Judith Hermann über „Aller Liebe Anfang“

Die lebenslange Unruhe

„Was fehlt uns, wenn wir alles haben, was wir uns gewünscht haben?“ fasst Judith Hermann im domradio.de Interview eine der zentralen Fragen ihres neues Romans „Aller Liebe Anfang“ zusammen: „Vielleicht ist das sowas, wie die Melancholie der Ankunft. Es ist alles da, und etwas fehlt.“

Judith Hermann / © Andreas Labes
Judith Hermann / © Andreas Labes

„Was wir wollten, ist das, was wir haben – Mann, Kind, Dach über dem Kopf, ein abgeschlossenes Leben“, schreibt Judith Hermanns Romanheldin Stella ihrer besten Freundin. Und doch spürt Stella eine unmäßige, lastende Trauer, eine Sehnsucht nach einem anderen Leben. Judith Hermann vermutet, dass diese Unruhe, die da immer wieder aufkommt, etwas sein könnte, was zum Leben dazugehört: „Also offene Fragen, Erwartungen, Sehnsüchte, die nicht zu befrieden sind, die einfach immer da sind.“

Eines Tages klingelt ein Fremder an Stellas Tür. Mister Pfister drängt sich in Stellas Leben. Er stellt Fragen, er bittet um ein Gespräch. Was harmlos beginnt, wird im Verlauf des Romans zur Katastrophe. Am Ende ordnet sich Stellas Leben neu. „Das ganze Leben ist ein Abgrund, und je weniger sie sich fürchten, je länger sie hineinschauen, desto mehr haben sie davon“, sagt Esther, eine alte Frau, die Stella als Altenpflegerin betreut. Judith Hermann erzählt in ihrem Roman auch von der Zerbrechlichkeit des Lebens und den kleinen Augenblicken des Glücks.
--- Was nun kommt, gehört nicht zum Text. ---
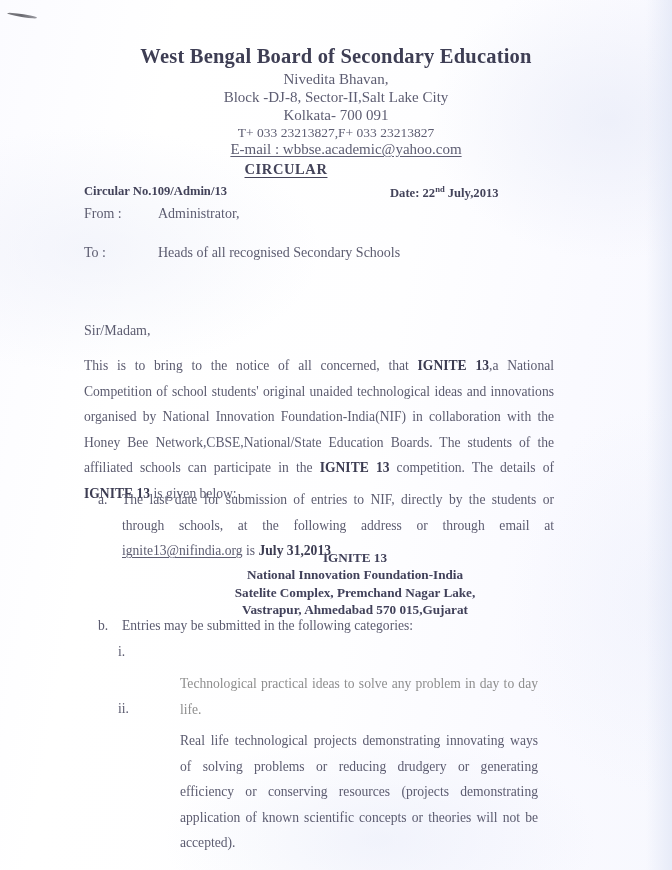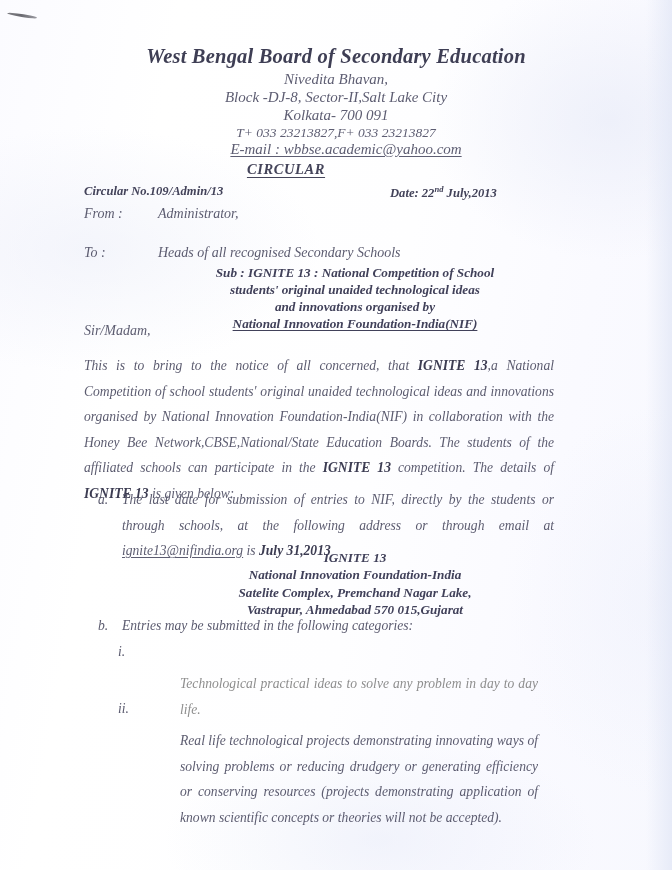"West Bengal Board of Secondary" #page { font-style: italic -> none }
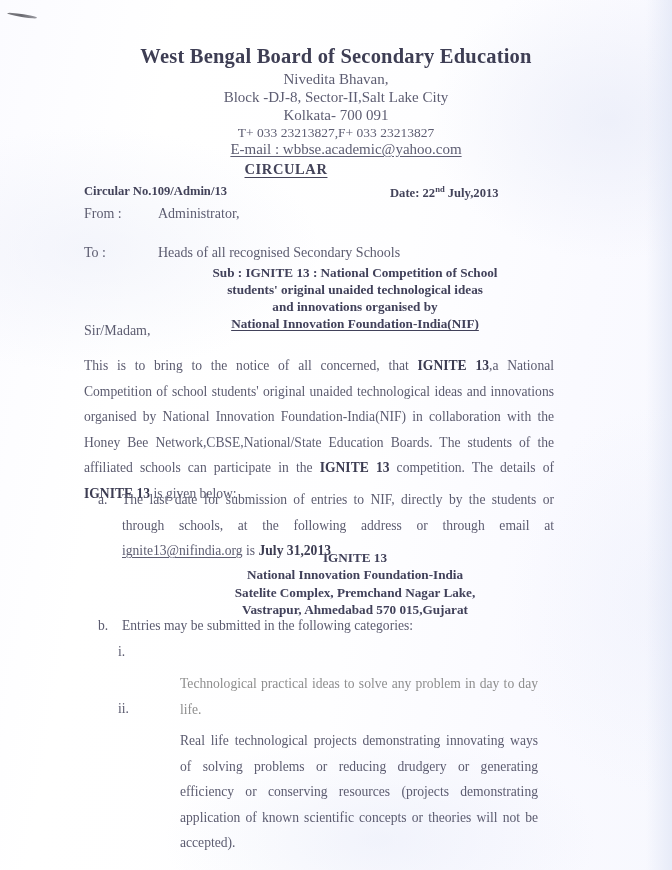"Sub : IGNITE 13 :" div { html: <div> <div>Sub : IGNITE 13 : National Competition of School</div> <div>students' original unaided technological ideas</div> <div>and innovations organised by</div> <div>National Innovation Foundation-India(NIF)</div> </div> -> none }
Im domradio.de Interview spricht Judith Hermann auch über Glück und Glauben. Mit einem kurzen und klaren „Ja “ beantwortet sie die Frage, ob sie an Gott glaube. „Das ist die schönste Antwort, die ich auf diese Frage kenne – und natürlich ist dahinter ein ganz großer Raum an Zweifeln und Fragen und Unwägbarkeiten“. Gleich nach dem domradio Interview ist Judith Hermann dann in den Dom gegangen, um dort eine Kerze anzuzünden: „Diese Dinge sind mir wichtig – das begleitet mich“, sagt sie.